Directions:
Extract, from the listing that follows, each line containing the word "github".

┏━━

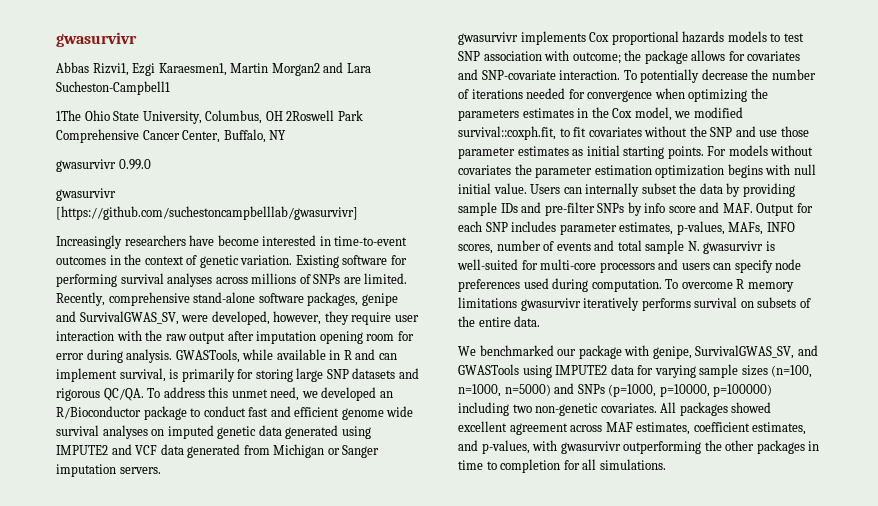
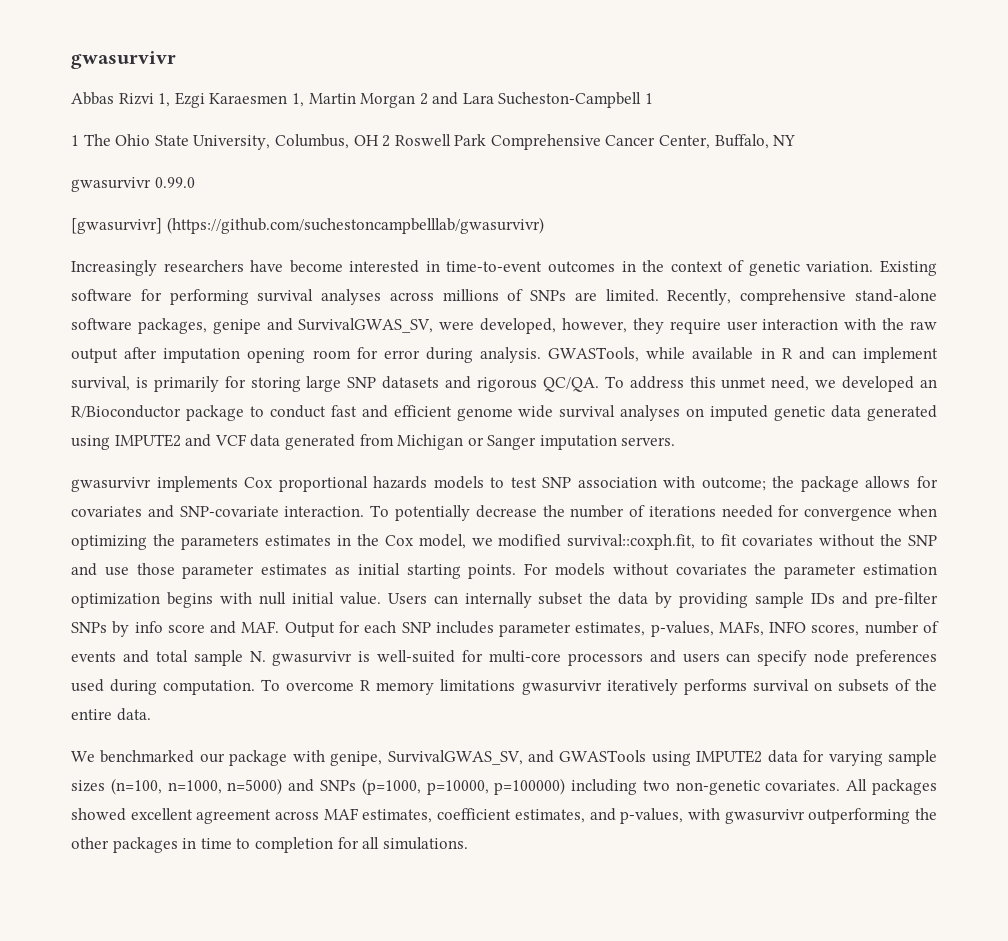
[92,62,371,76] [56,81,170,95] [56,110,81,121] Rizvi1, Ezgi Karaesmen1, Martin Morgan2 and Lara Sucheston-Campbell1 // 1The -> [118,92,654,108] [71,134,111,146] Rizvi 1, Ezgi Karaesmen 1, Martin Morgan 2 and Lara Sucheston-Campbell 1 // 1 The
[286,110,335,121] 2Roswell -> [382,134,451,147] 2 Roswell
[56,188,116,201] [56,206,358,220] gwasurvivr [https://github.com/suchestoncampbelllab/gwasurvivr] -> [71,217,544,234] [gwasurvivr] (https://github.com/suchestoncampbelllab/gwasurvivr)

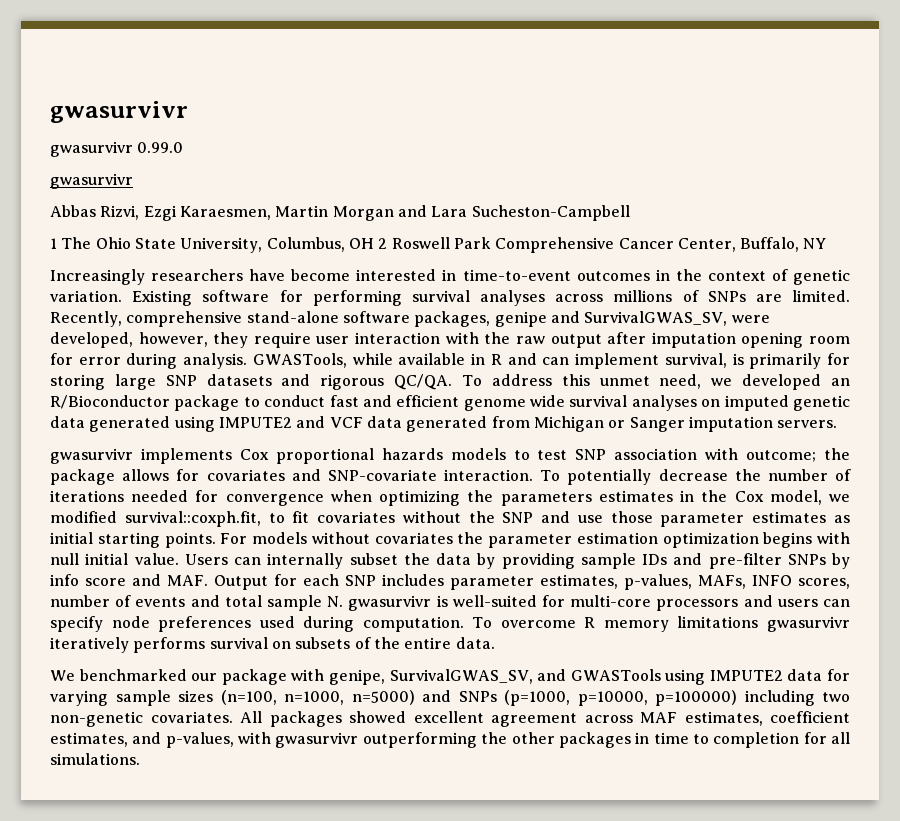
[71,51,176,69] [71,92,304,108] gwasurvivr // Abbas Rizvi 1, Ezgi Karaesmen 1, -> [50,101,188,123] [50,141,184,157] [50,173,133,189] [50,205,271,221] gwasurvivr // gwasurvivr 0.99.0 // gwasurvivr // Abbas Rizvi, Ezgi Karaesmen,
[419,93,428,105] 2 -> (394, 213) none
[645,93,654,104] 1 -> (630, 213) none
[71,177,195,192] [71,217,544,234] // gwasurvivr 0.99.0 // [gwasurvivr] (https://github.com/suchestoncampbelllab/gwasurvivr) -> (827, 243) none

┗━━

Answer to the problem:
[56,188,116,201] [56,206,358,220] gwasurvivr [https://github.com/suchestoncampbelllab/gwasurvivr] -> [71,217,544,234] [gwasurvivr] (https://github.com/suchestoncampbelllab/gwasurvivr)
[71,177,195,192] [71,217,544,234] // gwasurvivr 0.99.0 // [gwasurvivr] (https://github.com/suchestoncampbelllab/gwasurvivr) -> (827, 243) none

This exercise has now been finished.